Cairn terriers are excellent for persons with allergies, because of their little shedding and potential for reduced dander production. But if you’re considering having one, there is unquestionably one thing you should bear in mind: They only shed very little if they are being properly and consistently groomed. Therefore, this tiny guy might not be the ideal choice if you don’t have the time to do that.
7. Soft Coated Wheaten Terrier
Ireland gave birth to the pure-breed Soft Coated Wheaten Terrier. Typically, Wheatens’ have either an Irish or a Heavy coat (American). Compared to the Heavy, or American coat, which is thicker and fuller, the Irish coat tends to be silkier and wavier. Wheatens typically get along well with kids and other dogs and are friendly and lively.

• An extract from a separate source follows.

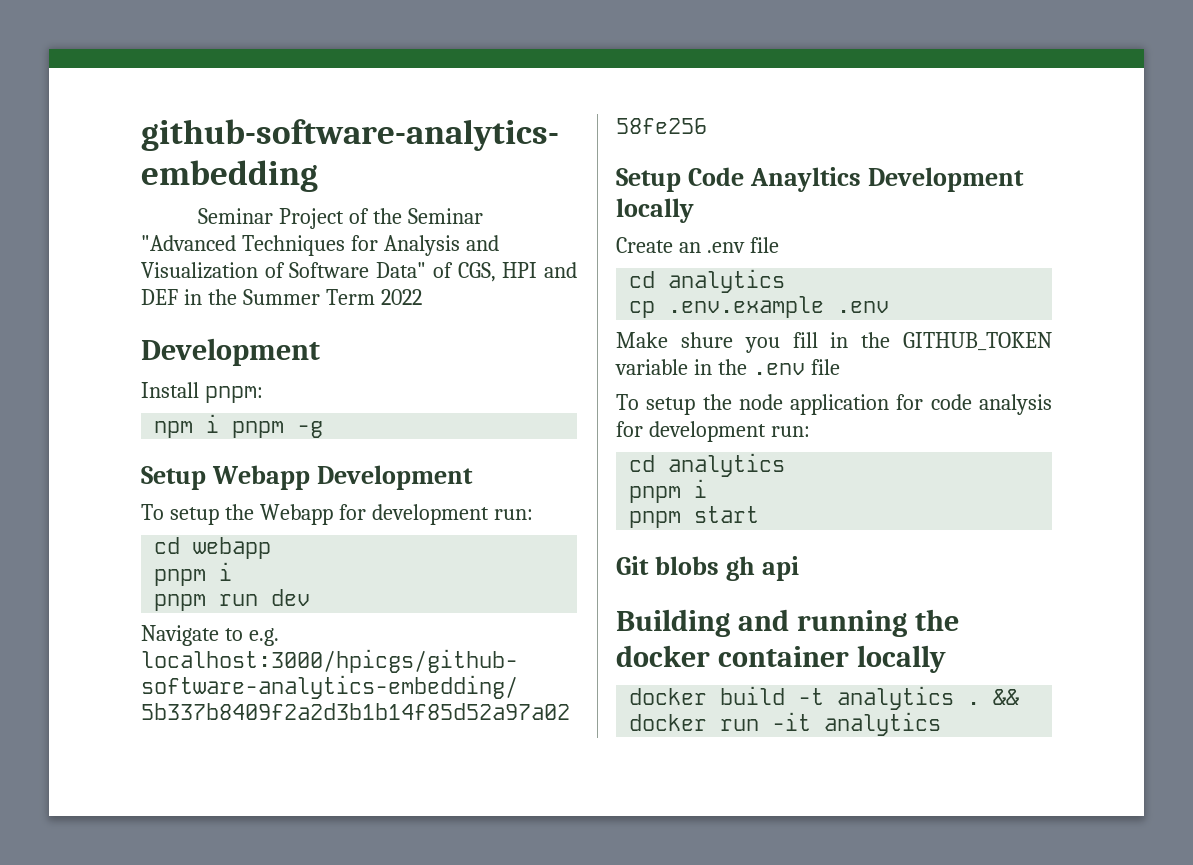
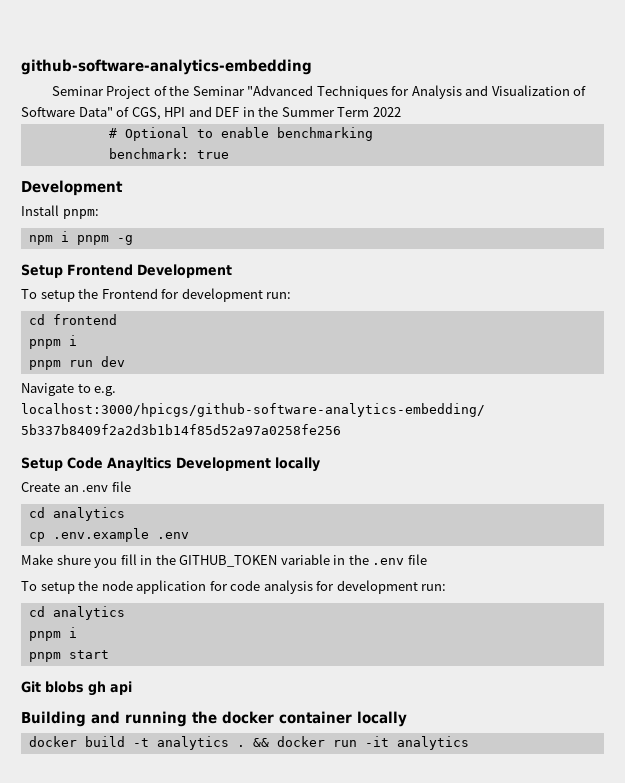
(422, 297) none -> [108,127,373,141] [108,148,229,159] // # Optional to enable benchmarking // benchmark: true
[211,465,310,490] Webapp -> [67,264,133,276] Frontend
[259,504,533,525] [154,537,272,559] Webapp for development run: // cd webapp -> [101,288,292,302] [28,314,117,325] Frontend for development run: // cd frontend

The Soft Coated Wheaten Terrier is frequently recommended as a good dog breed for someone with allergies, just like many other terriers. Even though they require frequent grooming, they don’t shed much at all, making them the perfect pet for allergy sufferers. They also tend to bark a little less than other terriers, therefore they don’t drool or produce as much slobber as some other dogs. Their coat is also more like hair than fur.
The breed dates to the seventeenth century and is of German heritage. The name is a translation of the German Affe (ape, monkey). The Griffon Bruxellois (Brussels Griffon) and the Miniature Schnauzer are descended from this breed, which predates them.
The Affenpinscher is not only an easy dog to handle, but according to Hypo-Allergenic Dog, it is “low-shedding, dander-retaining, and with minimal slobbering or drooling, therefore it’s a great dog for those who suffer from allergies.” Due to their toy-like size, the Affenpinscher is recognized for being brave and highly devoted. The Affenpinscher is a wonderful low-maintenance family dog that gets along well with kids.